Food and drink
How to make the ultimate low calorie chia seed pudding recipe
Chia seeds are chock-full of nutritional benefits and can be added to many recipes as part of a healthy diet. This one is good for a snack any time of day.
Chia seeds are often referred to as a ‘superfood’ for their outsized nutritional benefits. They are a great source of omega-3 fatty acids and fiber, both of which can aid in weight loss.
One serving, roughly 2.5 tablespoons, of dried chia seeds has just “140 calories, 5 grams of protein, 10 grams of fiber, 12 grams of carbohydrate and 9 grams of fat, of which 8 grams are heart-healthy fats,” says the Mayo Clinic. They are also loaded with antioxidants along with various essential vitamins and minerals like calcium, magnesium and phosphorus.
It’s no wonder then that chia seeds have been part of human diets for over 5,000 years. The seeds are derived from the Salvia hispanica plant, a member of the mint family native to Central America where they were a staple for the Aztecs and Mayans.
The small round seeds are extremely mild in flavor which makes them easy to incorporate into a number of recipes or add to food dishes that you most likely already enjoy as part of your diet. Furthermore, they are easy to get your hands on as well, with grocery stores stocking a variety of them in black, brown and white.
The ultimate low calorie chia seed pudding recipe
One fun fact about chia seeds is that they can absorb up to 12 times their weight in liquid, handy when you want to keep your baked goods moist. Also, when mixed with liquid, a gel forms around the chia seed giving chia beverages a unique texture and perfect for using them to make pudding.
The beauty of chia pudding is that it can be enjoyed any time of the day for a guilt-free snack. Another benefit of chia pudding is the fiber helps make you feel satisfied longer as it takes longer to digest while at the same time helping your body spread out the distribution of your sugar intake.
Here is a simple chia pudding recipe from HealthShots, a women’s health and wellness digital platform.
- Low-calorie chia seed pudding recipe
- Chia seed pudding recipe
- ½ cup chia seeds
- 2 cups unsweetened almond milk (or any plant-based milk)
- 1-2 Tablespoons honey (or maple syrup)
- 1 teaspoon vanilla extract (optional)
*Topping of your choice (Fresh fruit, nuts, or other)

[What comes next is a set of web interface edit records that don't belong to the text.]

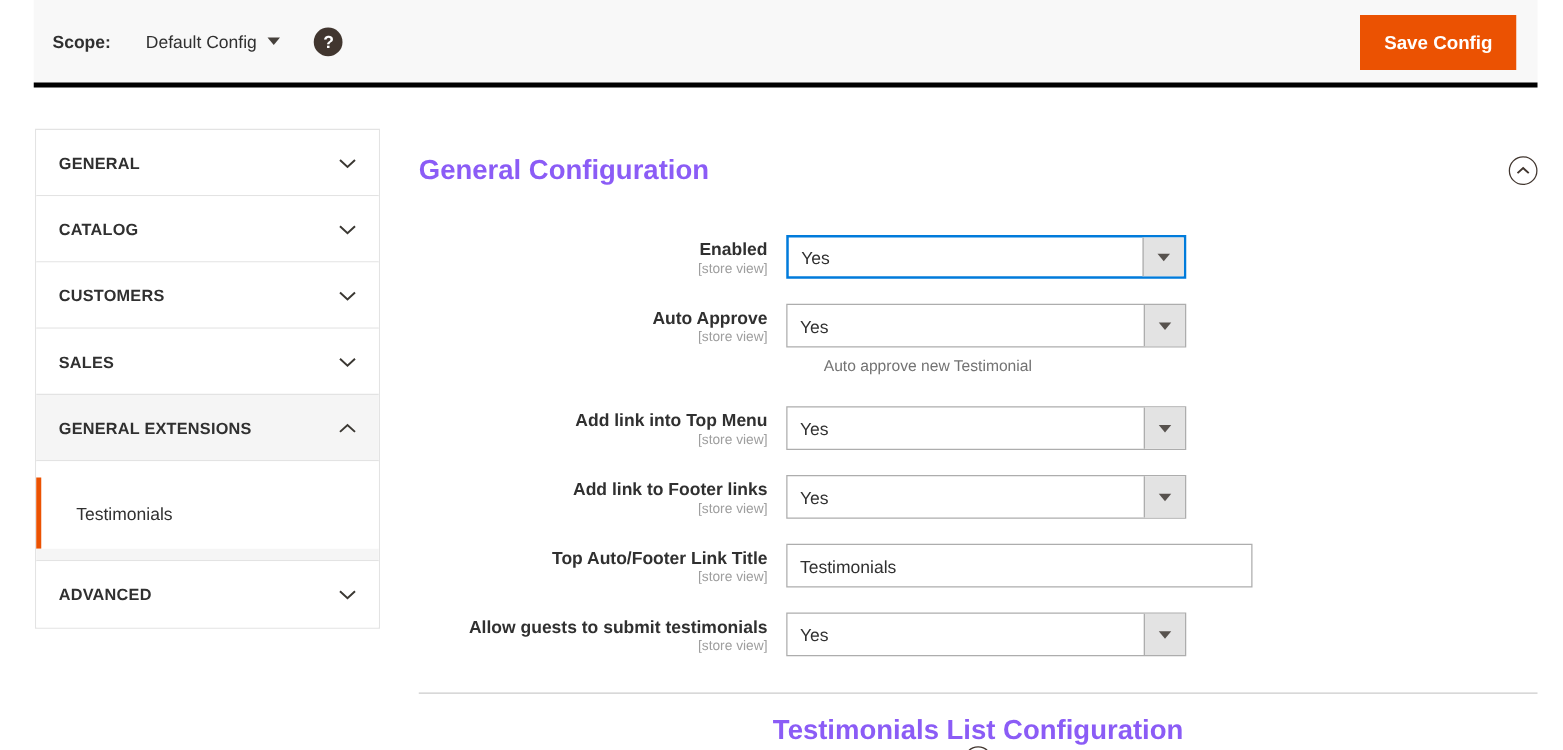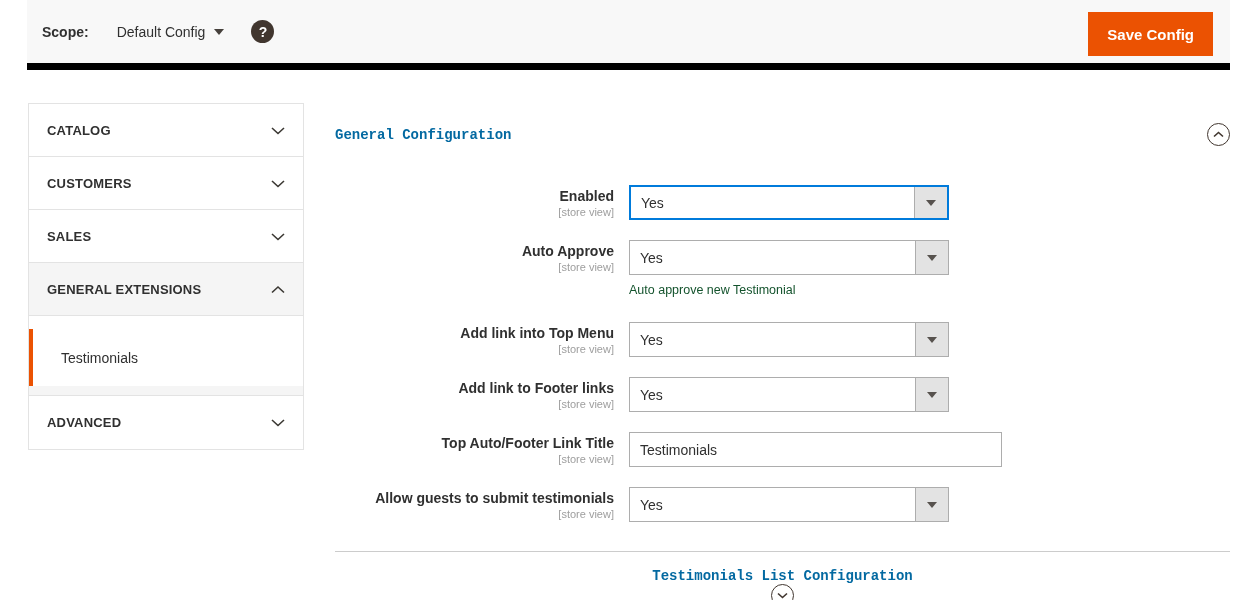--- a/index.html
+++ b/index.html
@@ -8,7 +8,7 @@
 
   
   .scope-bar { position:absolute; left:27px; top:0; width:1203px; height:70px;
-               background:#f8f8f8; border-bottom:7px solid #000000;
+               background:#f8f8f8; border-bottom:4px solid #000000;
                display:flex; align-items:center; padding-left:15px; }
   .scope-label { font-weight:bold; font-size:14px; color:#303030; }
   .scope-switcher { display:flex; align-items:center; margin-left:28px; cursor:pointer; }

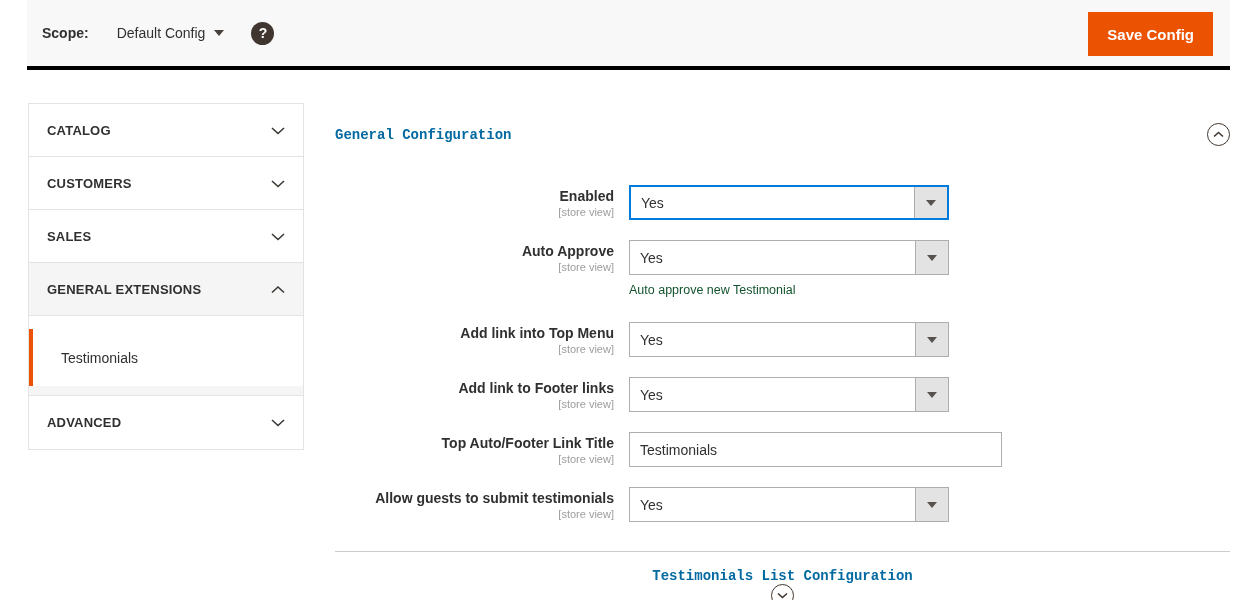--- a/index.html
+++ b/index.html
@@ -87,6 +87,12 @@
 
 <div class="config-nav">
   <div class="nav-item">
+    <span class="nav-label">GENERAL</span>
+    <svg class="chev" viewBox="0 0 14 9">
+        <polyline points="1,2 7,7.5 13,2"></polyline>
+      </svg>
+  </div>
+  <div class="nav-item">
     <span class="nav-label">CATALOG</span>
     <svg class="chev" viewBox="0 0 14 9">
         <polyline points="1,2 7,7.5 13,2"></polyline>

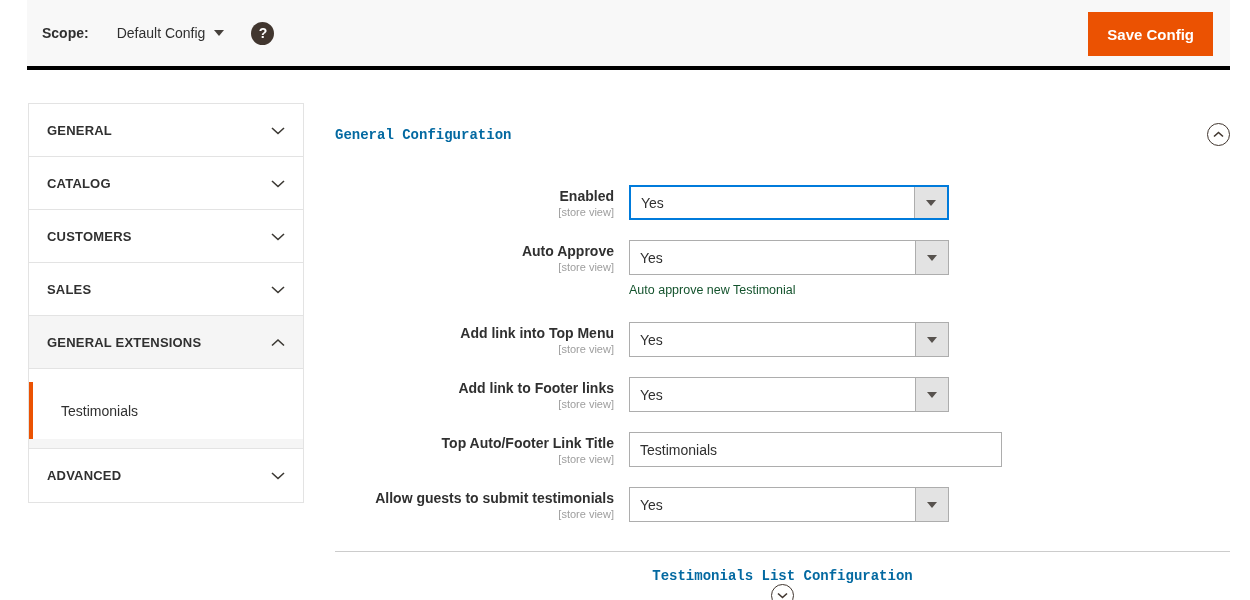--- a/index.html
+++ b/index.html
@@ -41,7 +41,7 @@
   .main { position:absolute; left:335px; top:103px; width:895px; }
   .section-head { display:flex; align-items:center; justify-content:space-between;
                   padding-top:20px; }
-  .section-title { font-size:14px; font-weight:bold; color:#0369a1; cursor:pointer;font-family:Liberation Mono, monospace; }
+  .section-title { font-size:22px; font-weight:bold; color:#8b5cf6; cursor:pointer; }
   .collapse-circle { width:23px; height:23px; border:1px solid #41362f; border-radius:50%;
                      display:flex; align-items:center; justify-content:center;
                      cursor:pointer; flex:none; }

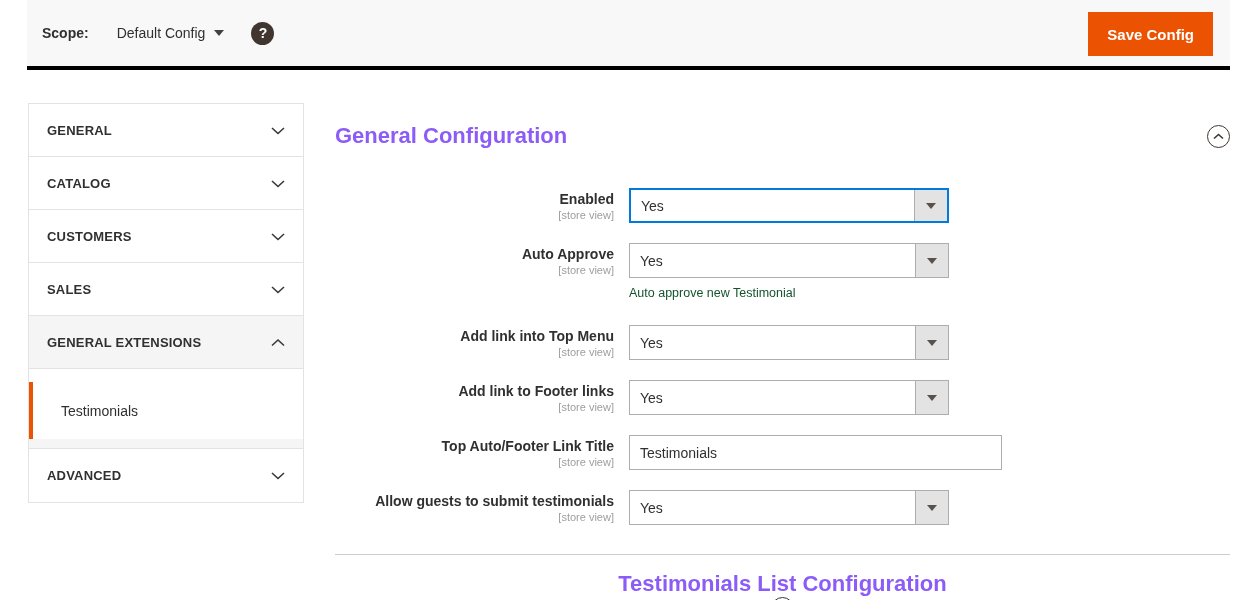--- a/index.html
+++ b/index.html
@@ -66,7 +66,7 @@
               border-right:5px solid transparent; border-top:6px solid #57524e; }
   .text-input { width:373px; height:35px; border:1px solid #adadad; background:#fff;
                 font-size:14px; color:#303030; padding:0 10px; font-family:inherit; }
-  .field-note { margin-top:8px; font-size:12.5px; color:#14532d; line-height:15px; }
+  .field-note { margin-top:8px; font-size:12.5px; color:#737373; line-height:15px;margin-left:30px; }
 
   .section-divider { border:none; border-top:1px solid #cccccc; margin-top:29px; }
   .next-section-head { display:flex; align-items:center; justify-content:space-between;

First of all, you want to combine in a bowl the chia seeds, almond milk, sweetener and, if you want, vanilla extract. Now mix the ingredients thoroughly so that there aren’t any clumps of the seeds in the mixture.
Next you have to cover the bowl with a lid or simply with plastic wrap and put it in the refrigerator. It should stay in for at least two hours. However, it is preferable to let it overnight in the fridge as this will allow the chia seeds to soak up the liquid, forming that gel around them, and thicken.
Once ready, you will want to stir the mixture again, making sure that there aren’t any clumps. If it is too thick, no worries, just add more milk until the desired consistency is reached.
When you serve your chia pudding add your favorite topping, whether it be fresh fruit, nuts or whatever tickles your fancy.